Personal information
- Born: Kayleigh Rae 11 August 1992 (age 34) Paisley, Renfrewshire, Scotland
- Spouse: Stevie Boy ​(m. 2021)​

Professional wrestling career
- Ring name(s): Alba Fyre Kay Lee Ray
- Billed height: 5 ft 8 in (1.73 m)
- Billed weight: 112 lb (51 kg)
- Billed from: Johnstone, Scotland Glasgow, Scotland
- Trained by: Kid Fite
- Debut: 30 May 2009

= Alba Fyre =

Scottish professional wrestler (born 1992)

Kayleigh Kerr (née Rae; born 11 August 1992), also known by the ring name Kay Lee Ray (a ring name akin to her birth name, Kayleigh Rae), is a Scottish professional wrestler. She is best known for her tenure in WWE under the ring name Alba Fyre, where she was a former one-time NXT UK Women's Champion.

Rae began her wrestling career on the British independent circuit. She joined Insane Championship Wrestling (ICW) in 2011, becoming a three-time ICW Women's Champion and a member of the Filthy Generation. She has also competed in World of Sport Wrestling, where she became a one-time WOS Women's Champion, and Pro-Wrestling: EVE, where she became a one-time Pro-Wrestling: EVE Champion. Having wrestled internationally, Rae competed in the American independent circuit for Shimmer Women Athletes, and in Japan for World Wonder Ring Stardom.

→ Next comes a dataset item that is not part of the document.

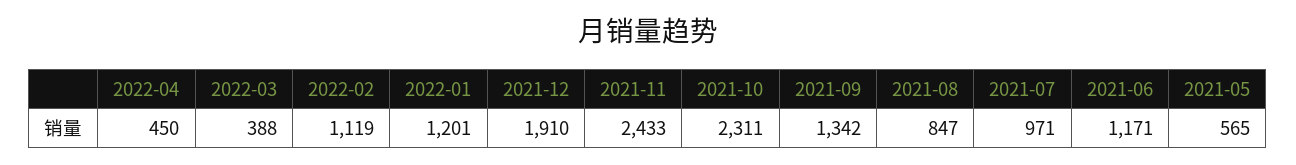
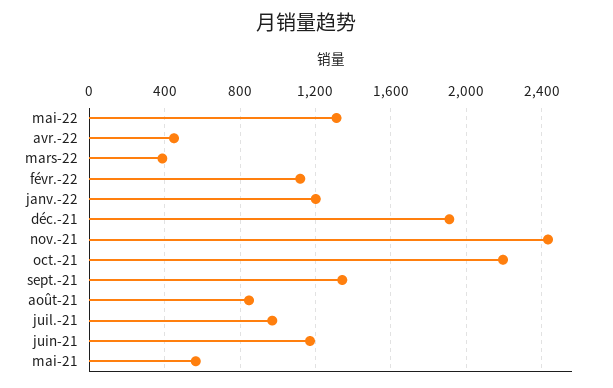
2021-10: 2311 -> 2200
mai-22: none -> 1300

After competing in WWE's inaugural Mae Young Classic in 2017, Rae signed with WWE in 2019 and debuted on their NXT UK brand, becoming a one-time NXT UK Women's Champion, holding the record for the longest WWE women's reign at 649 days. (Note: The WWF Women's Championship only became WWF property in 1984, making The Fabulous Moolah's (disputed) 10,170-day reign as NWA Women's Champion a non-WWE title reign.) She moved to NXT in 2021, changed her ring name to Alba Fyre in April of the following year, became a one-time NXT Women's Tag Team Champion alongside Isla Dawn in 2023 (with their team being the final holder of the championship before it was unified with the WWE Women's Tag Team Championship), and moved up to the main roster in April of that year. In 2024, Fyre and Dawn won the WWE Women's Tag Team Championship, becoming the second female tag team to have won the WWE and NXT Women's Tag Team Championships.

==Early and personal life==
Kayleigh Rae was born on 11 August 1992 in Paisley, Renfrewshire.

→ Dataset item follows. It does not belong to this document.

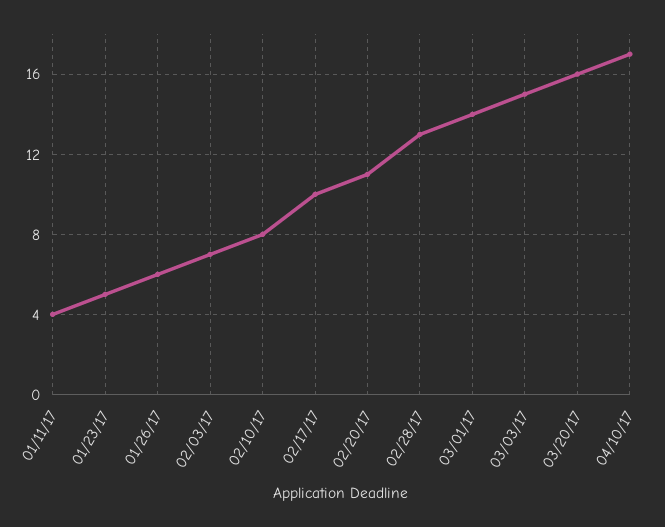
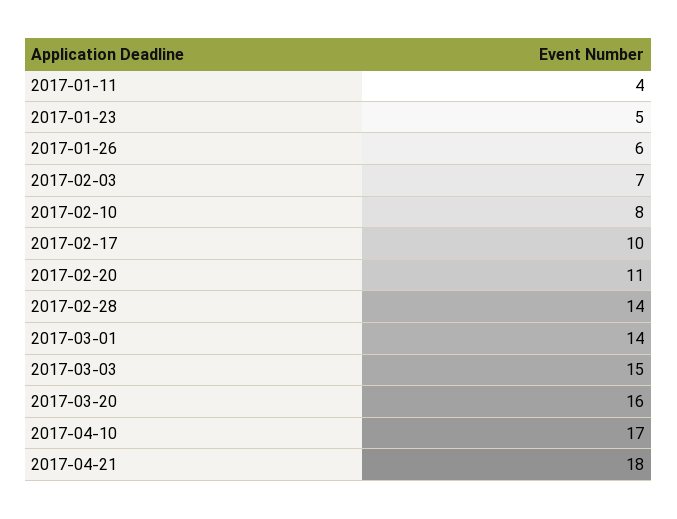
02/28/17: 13 -> 14
2017-04-21: none -> 18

In 2008, Rae met fellow wrestler Stephen Kerr (best known as Stevie Boy), and later dated. They married in July 2021 after 13 years On 17 May 2024, Rae's mother and stepfather were struck by a car in Orlando, Florida while visiting her. Her step-father survived but her mother died shortly following the incident, aged 51.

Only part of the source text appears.